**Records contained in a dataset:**
Start of Block

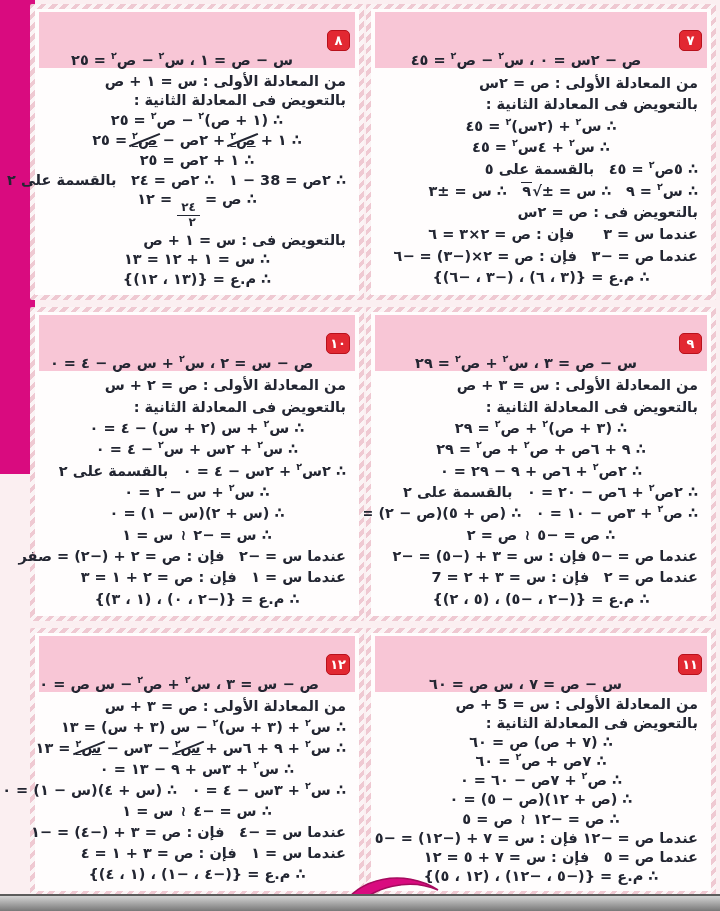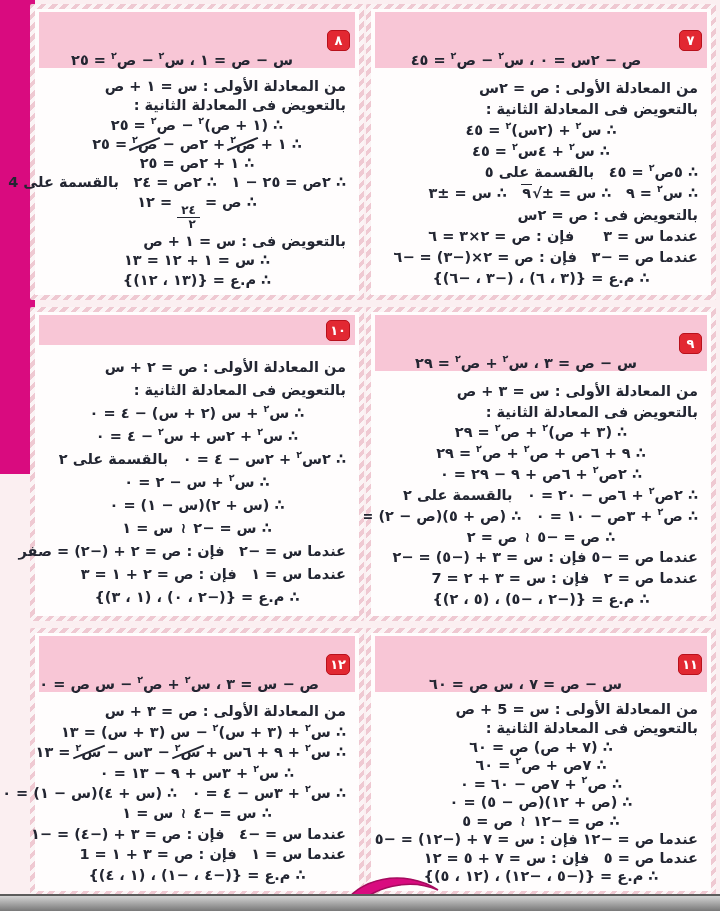"من المعادلة الأولى : س" .lines { padding: 8px 9px 2px -> 2px 9px 2px }
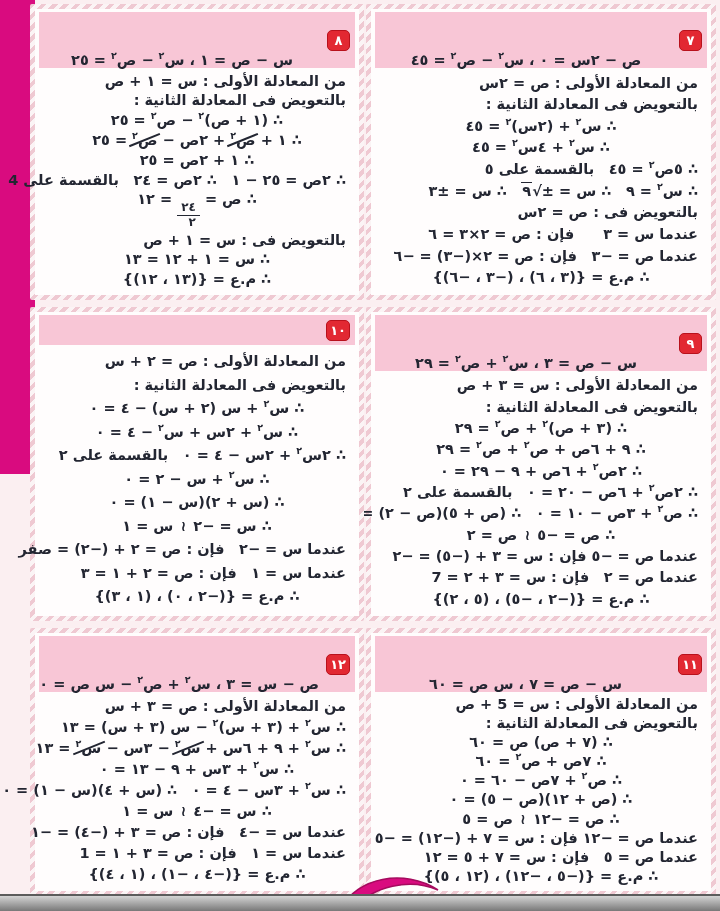"ص٢" .strike { text-decoration: none -> underline }
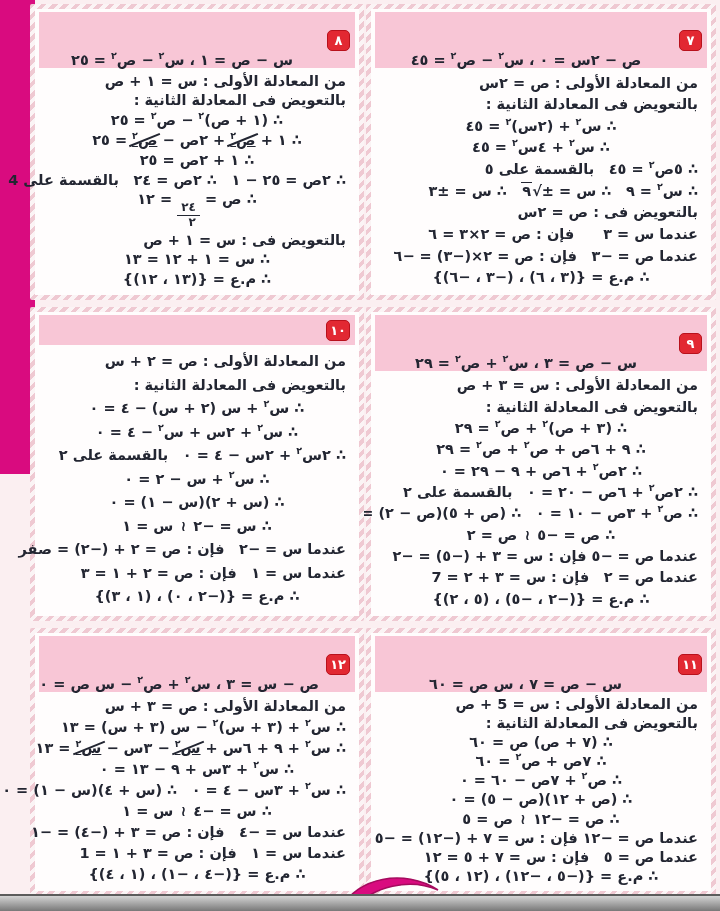"∴ ٢ص = ٢٥ −" div.line { text: ٢٥ − ١ ∴ ٢ص = ٢٤ بالقسمة على 4 -> 38 − ١ ∴ ٢ص = ٢٤ بالقسمة على ٢ }
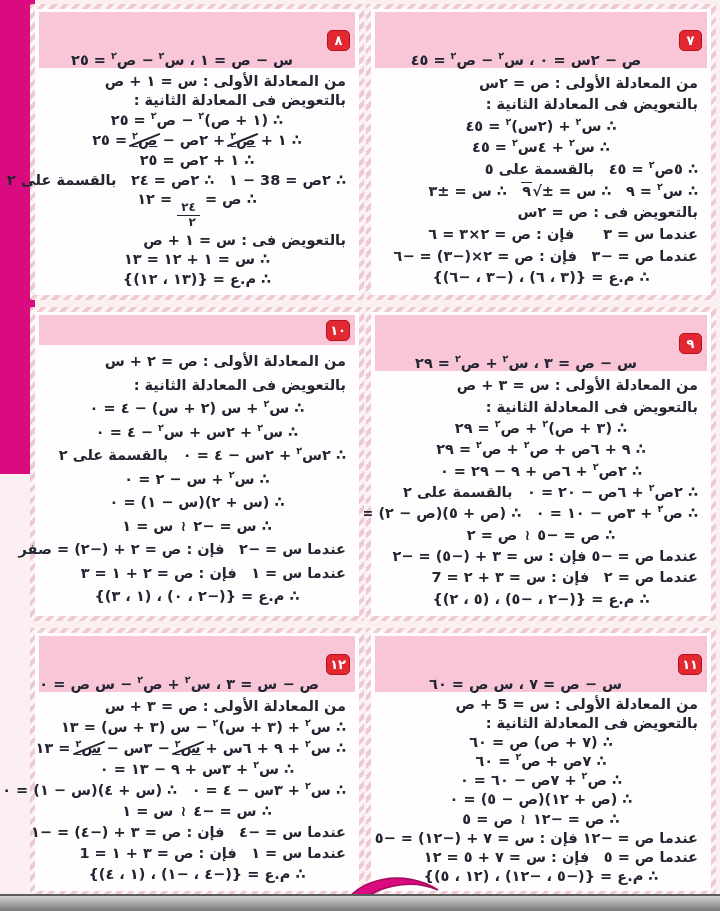"ص − س = ٢" span.eq { html: none -> <span>ص − س = ٢ ، س<sup>٢</sup> + س ص − ٤ = ٠</span> }
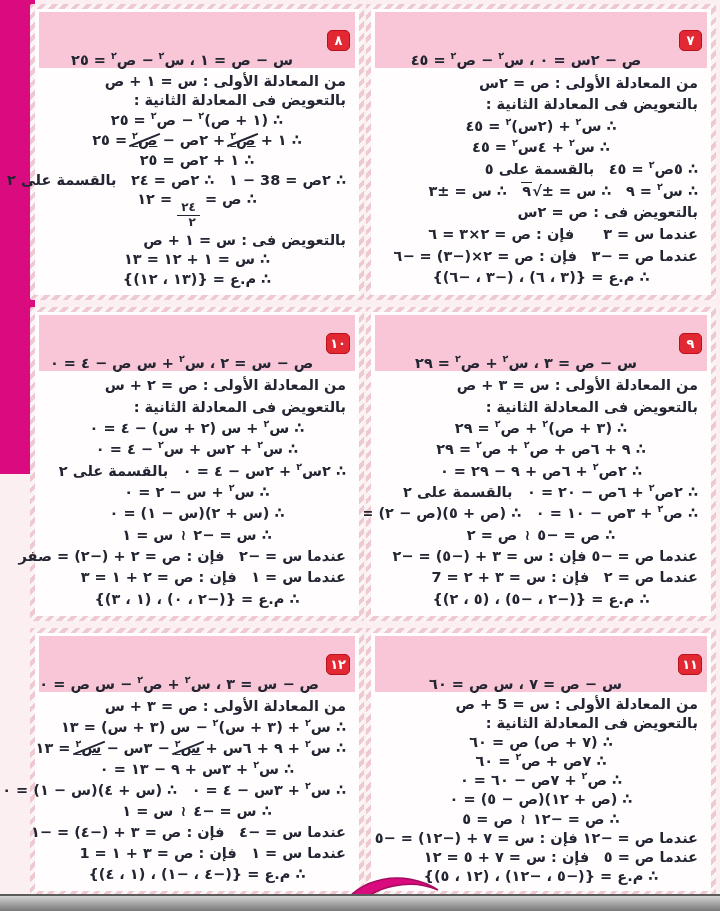"عندما س = ١ فإن : ص = ٣" div.line { text: 1 -> ٤ }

End of Block

**What the task requires:** Copy out every line of the data exactly, leaving the images behind.

**Answer for the task:**
"من المعادلة الأولى : س" .lines { padding: 8px 9px 2px -> 2px 9px 2px }
"ص٢" .strike { text-decoration: none -> underline }
"∴ ٢ص = ٢٥ −" div.line { text: ٢٥ − ١ ∴ ٢ص = ٢٤ بالقسمة على 4 -> 38 − ١ ∴ ٢ص = ٢٤ بالقسمة على ٢ }
"ص − س = ٢" span.eq { html: none -> <span>ص − س = ٢ ، س<sup>٢</sup> + س ص − ٤ = ٠</span> }
"عندما س = ١ فإن : ص = ٣" div.line { text: 1 -> ٤ }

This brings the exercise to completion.